La semaine dernière, au lendemain du vote antiminarets, Guy Ducrey a adressé une lettre ouverte à Kihar et à Omar. Pour leur demander d’accepter le choix des Suisses et leur dire, surtout, «que nous voulons rester leurs amis». Publié dans le Temps, ce courrier a ému bon nombre de Romands. Plusieurs ont pris contact avec l’auteur, pour lui manifester leur soutien. «Jamais aucun de mes articles n’avait suscité autant de réactions», s’étonne le diplomate à la retraite, qui signa des chroniques régulières dans les colonnes du quotidien lémanique, mais aussi du Nouvelliste.

Croix suisse cachée, puis affichée
Guy Ducrey, 73 ans, a conservé toute la prestance et l’éloquence liées à ses fonctions. Catholique, il a vécu quatre ans en Arabie saoudite, avec femme et enfants. Assez pour percevoir les nuances de ce royaume fondamentaliste. Assez pour parler, en connaissance de cause, du monde arabe et de l’islam. «Au début de notre séjour à Djeddah, certaines choses m’ont choqué, avoue-t-il. Lorsqu’un avion Swissair atterrissait, un camion-grue était systématiquement envoyé au bout de la piste afin de cacher la croix blanche sur l’empennage.»

Pourquoi une telle rigueur? Seul le dialogue avec les autochtones lui permettra de comprendre. «L’Arabie saoudite est née d’un compromis entre le tout premier roi et les wahhabites, un peuple très strict avec les règles de l’islam. Tous les souverains suivants l’ont respecté.»

Malgré cette chape d’austérité, Guy Ducrey a apprécié l’accueil «très chaleureux» réservé aux étrangers. Il a été témoin de la «prudente ouverture» voulue par le roi Fahd. «Il a proposé aux ambassades de quitter Djeddah pour s’installer à Riyad, la capitale, qui est plus proche des lieux saints.
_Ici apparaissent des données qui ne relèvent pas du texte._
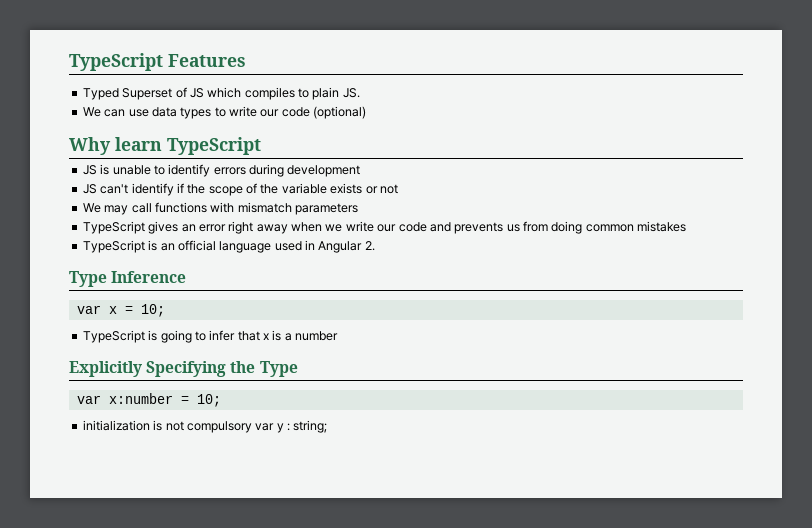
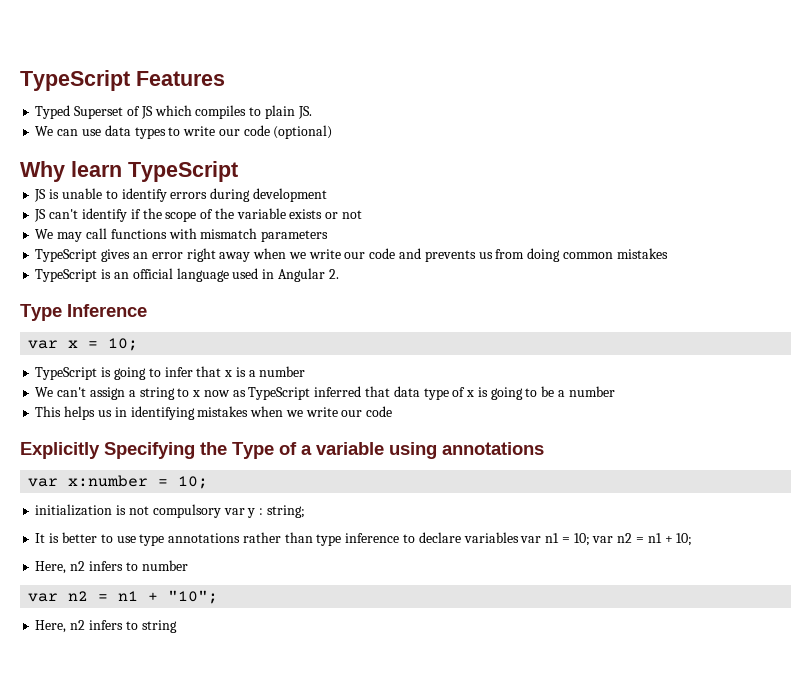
(339, 336) none -> [35,386,615,400] [35,406,393,420] // We can't assign a string to x now as TypeScript inferred that data type of x is going to be a number // This helps us in identifying mistakes when we write our code
(298, 369) none -> [279,442,544,459] of a variable using annotations
(328, 426) none -> [35,532,693,546] [35,560,188,574] [28,590,219,604] [35,620,177,633] // It is better to use type annotations rather than type inference to declare variables var n1 = 10; var n2 = n1 + 10; // Here, n2 infers to number // var n2 = n1 + "10"; // Here, n2 infers to string

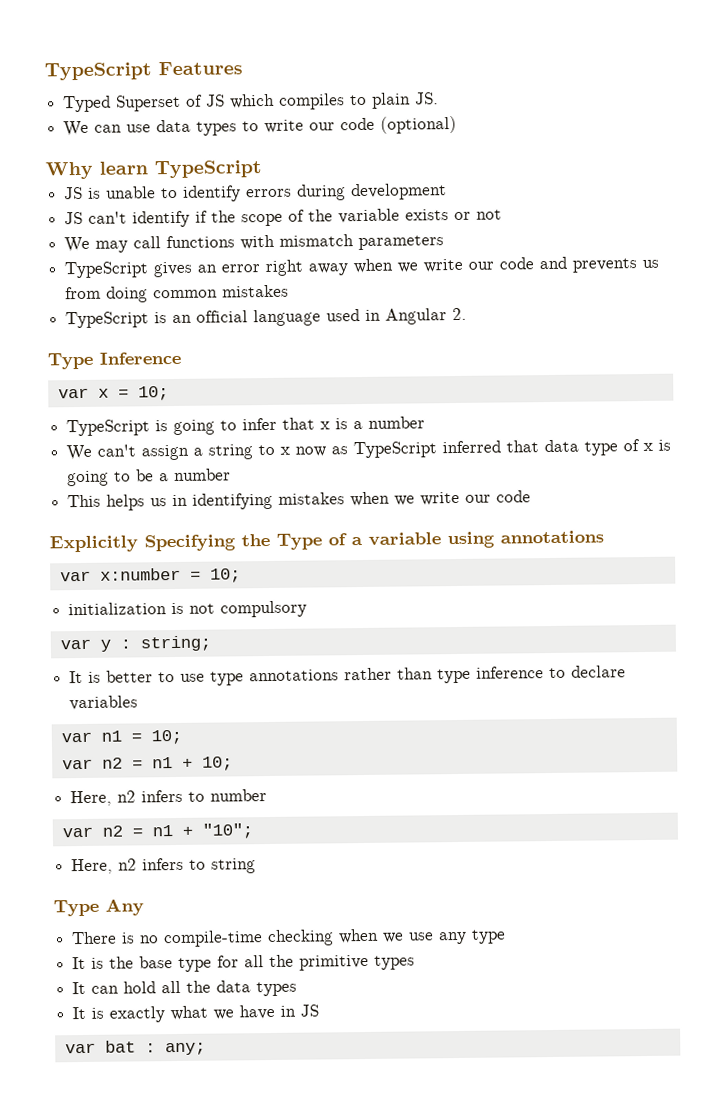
(221, 511) none -> (308, 609) //
(519, 537) none -> (139, 703) //
(590, 539) none -> (182, 737) //
(177, 626) none -> [53,898,144,917] [71,928,507,948] [72,954,416,972] [72,980,298,997] [72,1004,320,1023] [64,1040,206,1056] // Type Any // There is no compile-time checking when we use any type // It is the base type for all the primitive types // It can hold all the data types // It is exactly what we have in JS // var bat : any;

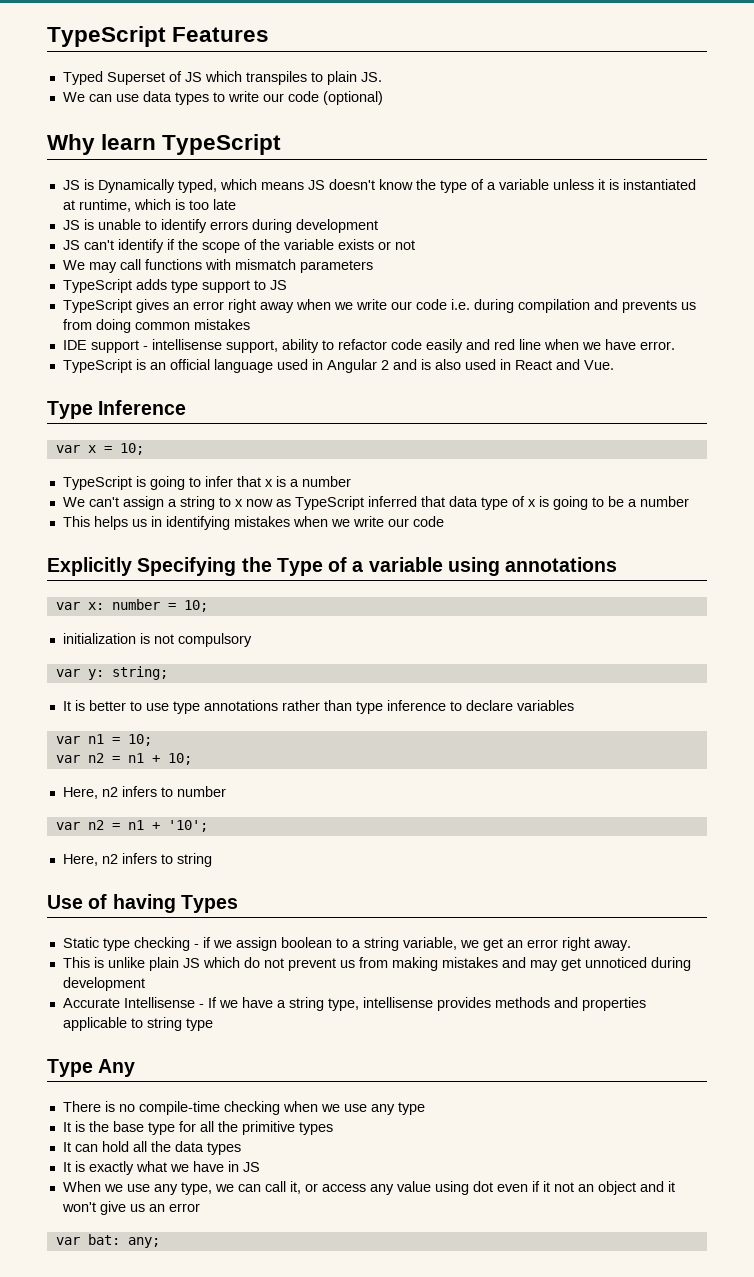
[279,93,346,110] compiles -> [245,71,307,85] transpiles
(262, 169) none -> [62,179,696,193] [62,199,236,212] // JS is Dynamically typed, which means JS doesn't know the type of a variable unless it is instantiated at runtime, which is too late
(445, 243) none -> [62,279,287,293] // TypeScript adds type support to JS
(535, 263) none -> [450,299,590,313] i.e. during compilation
(290, 291) none -> [62,339,675,353] // IDE support - intellisense support, ability to refactor code easily and red line when we have error.
[452,307,468,321] 2. -> [380,359,614,370] 2 and is also used in React and Vue.
[99,567,181,581] x:number -> [87,599,160,610] x: number
[99,639,131,652] y : -> [87,669,104,680] y:
[201,823,253,839] "10"; -> [167,820,208,832] '10';
(257, 866) none -> [47,894,238,913] [62,937,631,951] [62,957,691,971] [62,977,145,991] [62,997,646,1011] [62,1017,213,1031] // Use of having Types // Static type checking - if we assign boolean to a string variable, we get an error right away. // This is unlike plain JS which do not prevent us from making mistakes and may get unnoticed during development // Accurate Intellisense - If we have a string type, intellisense provides methods and properties applicable to string type
[64,1040,156,1054] // var bat : -> [62,1181,675,1195] [61,1201,200,1215] [55,1234,120,1245] // When we use any type, we can call it, or access any value using dot even if it not an object and it won't give us an error // var bat:

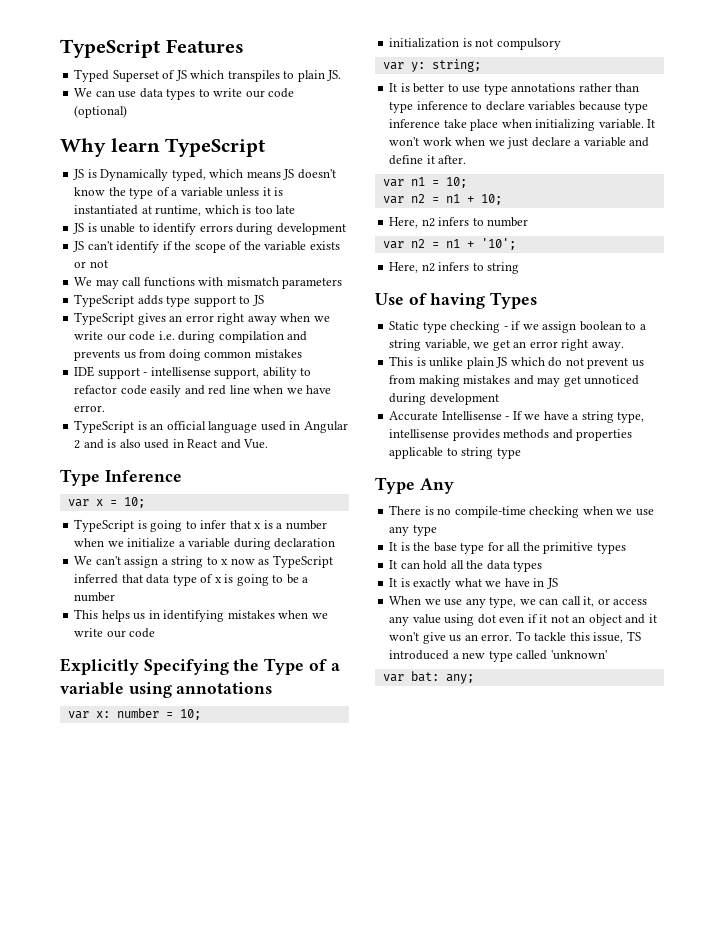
(351, 481) none -> [74,538,336,550] when we initialize a variable during declaration
(574, 705) none -> [578,101,649,113] [389,119,656,131] [389,137,650,149] [389,155,467,165] because type inference take place when initializing variable. It won't work when we just declare a variable and define it after.
[168,1203,200,1212] error -> [481,631,641,643] [389,650,607,662] error. To tackle this issue, TS introduced a new type called 'unknown'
J’ai inauguré la nôtre le 3 janvier 1985. Quand la télévision saoudienne m’a filmé en train de hisser le drapeau suisse, j’ai pensé à ce qui se passait quelques années plus tôt à l’aéroport de Djeddah… L’évolution était claire.»
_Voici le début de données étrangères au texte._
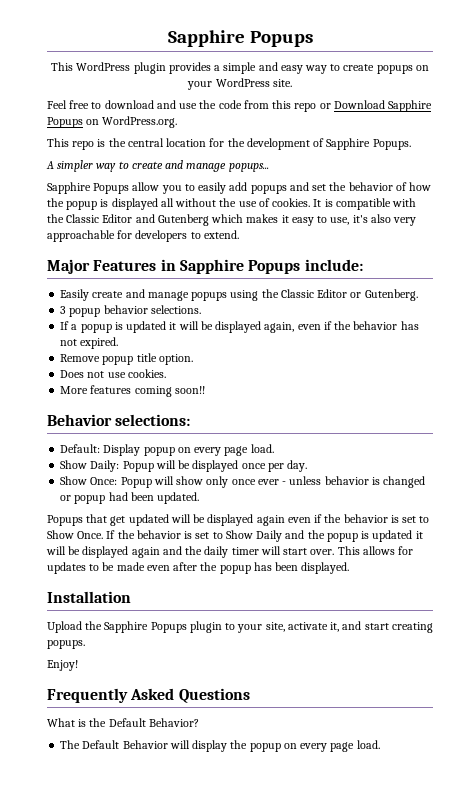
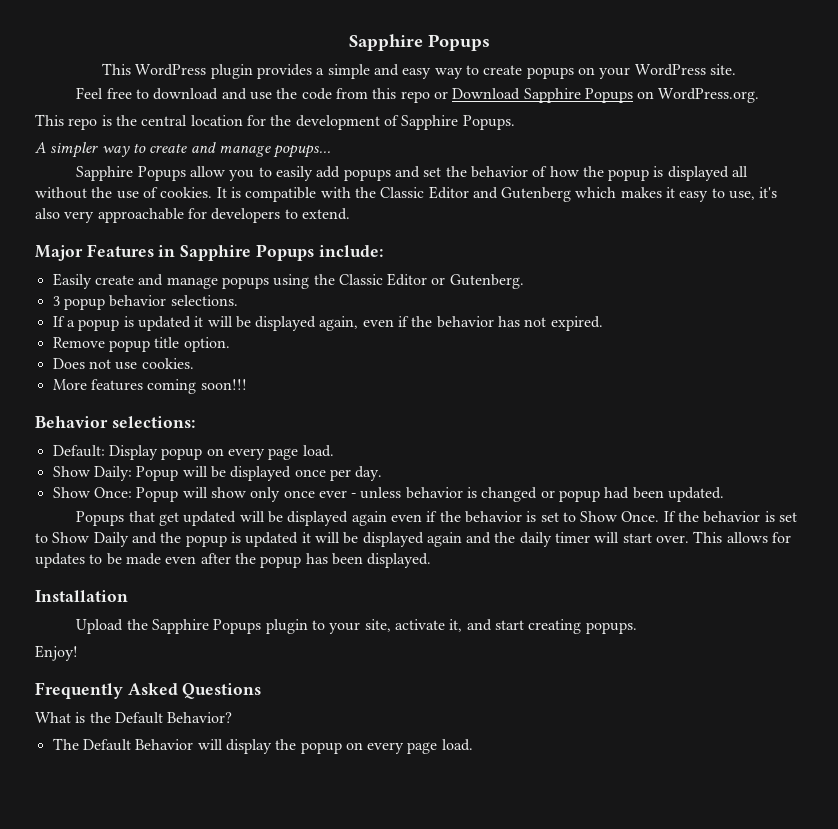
[174,386,205,394] soon!! -> [200,379,247,390] soon!!!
A Riyad, la mission suisse renouvellera l’expérience de Noël. «Un employé, Mahmoud, nous a amené un petit âne pour animer la crèche. Et le ministre des Finances a fait venir un sapin par avion!» Autant de gestes qui ont touché M. l’ambassadeur. «Notre imagerie est respectée dans le monde arabe. Tout comme Marie et le Christ. En revanche, les musulmans ne peuvent adhérer à une célébration pascale, car cela touche à un dogme qui différencie notre religion de la leur. Jésus, qui est pour eux un prophète, ne peut en aucun cas avoir été crucifié.»
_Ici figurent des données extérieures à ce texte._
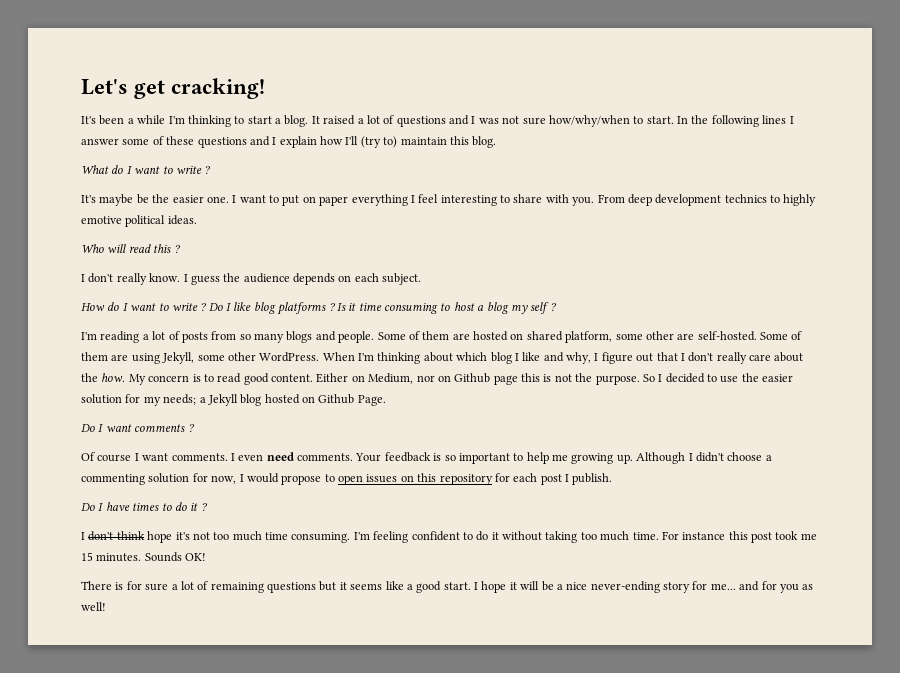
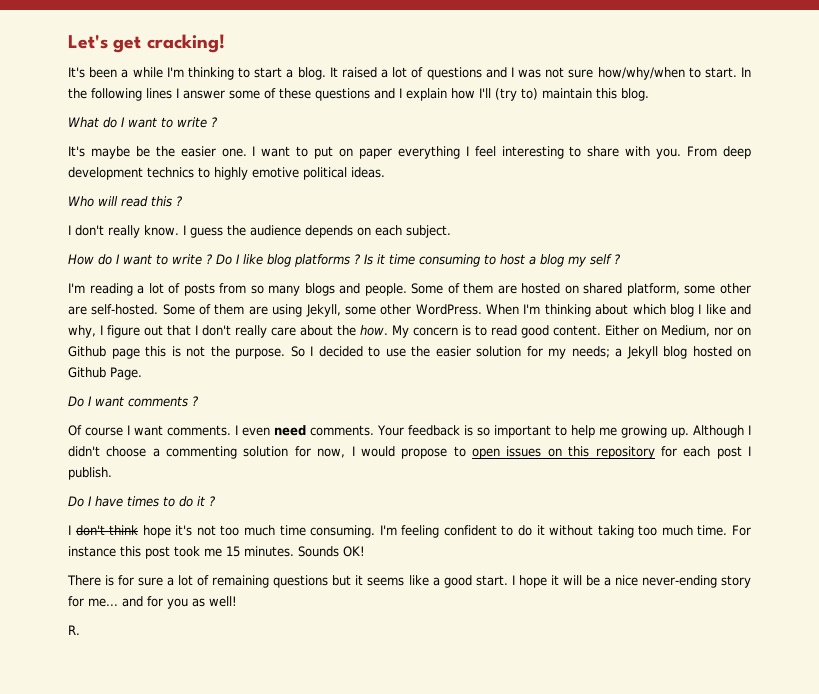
(106, 606) none -> [68,625,80,635] // R.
Une fois intégrés, les préceptes du wahhabisme et de l’islam seront, pour Guy Ducrey, les clés de lecture d’une société complexe. Un monde où cohabitent des courants fort différents. «Chez l’un des cousins du roi, il était exclu que mon épouse soit présente. Au repas, il fallait prendre le mouton avec la main droite, toute boisson alcoolisée était bannie…» Dans sa maison cossue de Martigny, l’ancien diplomate sort d’un carton à chaussures une seconde photo. Et raconte: «Un jour, un autre membre de la famille royale nous a invités. Je l’ai vu faire de la planche à voile en compagnie d’une dame élégamment voilée!» Guy Ducrey l’affirme haut et fort: «La femme n’est pas anéantie en Arabie. Elle a un rôle social important.»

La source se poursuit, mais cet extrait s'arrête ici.